DATA ::
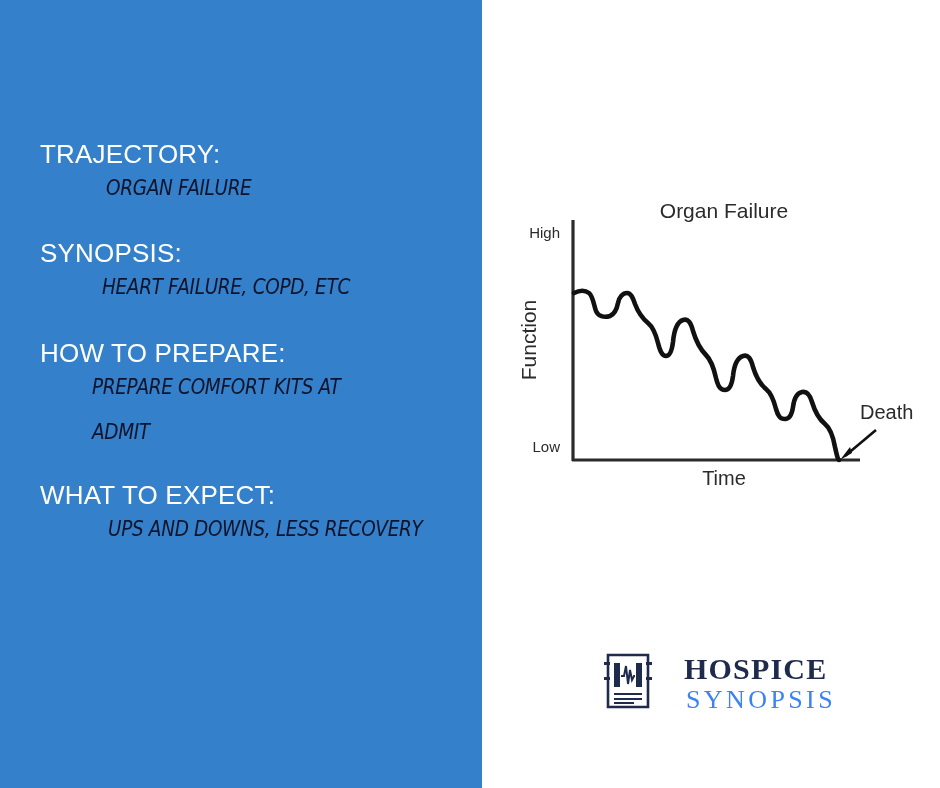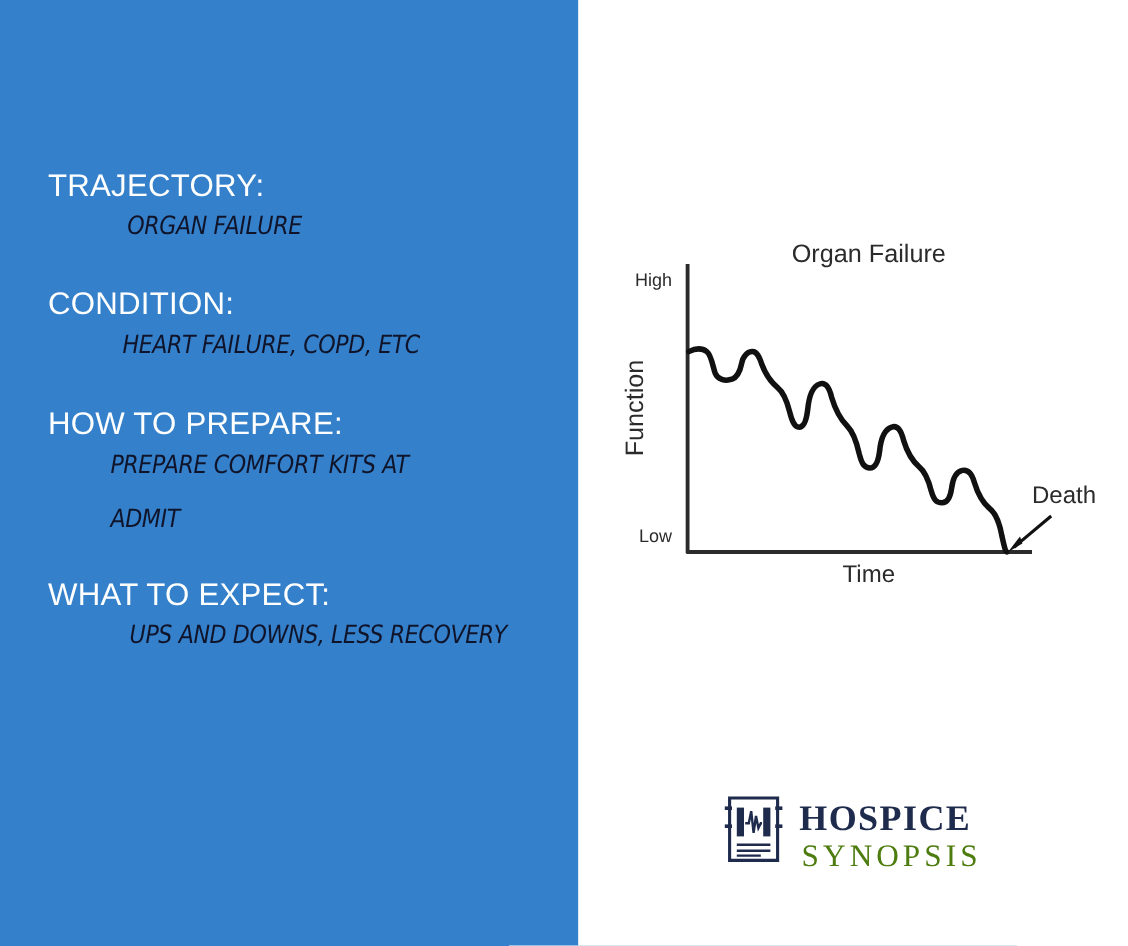--- a/index.html
+++ b/index.html
@@ -94,43 +94,42 @@
     height: 320px;
   }
   .chart-wrap svg { display: block; }
 
   
   .logo {
     position: absolute;
     left: 120px;
     top: 650px;
     display: flex;
-    align-items: flex-end;
-    gap: 12px;
-    margin-top: 10px;
+    align-items: center;
+    gap: 30px;
   }
   .logo-mark { flex: 0 0 auto; }
   .logo-text {
     display: flex;
     flex-direction: column;
     justify-content: center;
     line-height: 1;
   }
   .logo-title {
     font-family: "Liberation Serif", serif;
     font-weight: 700;
     font-size: 30px;
     color: #1f2b4d;
     letter-spacing: 1.2px;
   }
   .logo-sub {
     font-family: "Liberation Serif", serif;
     font-weight: 400;
     font-size: 26px;
-    color: #4d7c0f;
+    color: #3b82f6;
     letter-spacing: 3.4px;
     margin-top: 3px;
     margin-left: 2px;
   }
 </style>
 </head>
 <body>
 
 <div class="slide">
 
@@ -138,21 +137,21 @@
     <div class="info-list">
 
       <div class="info-block b1">
         <div class="info-label">TRAJECTORY:</div>
         <div class="info-value">
           <span class="vline">ORGAN FAILURE</span>
         </div>
       </div>
 
       <div class="info-block b2">
-        <div class="info-label">CONDITION:</div>
+        <div class="info-label">SYNOPSIS:</div>
         <div class="info-value">
           <span class="vline">HEART FAILURE, COPD, ETC</span>
         </div>
       </div>
 
       <div class="info-block b4">
         <div class="info-label">HOW TO PREPARE:</div>
         <div class="info-value">
           <span class="vline">PREPARE COMFORT KITS AT</span>
           <span class="vline">ADMIT</span>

TASK OBJECTIVE ::
Your answer should consist of copies of the lines above that include the string "logo".

RESPONSE FOR THIS EXERCISE ::
   .logo {
   .logo-mark { flex: 0 0 auto; }
   .logo-text {
   .logo-title {
   .logo-sub {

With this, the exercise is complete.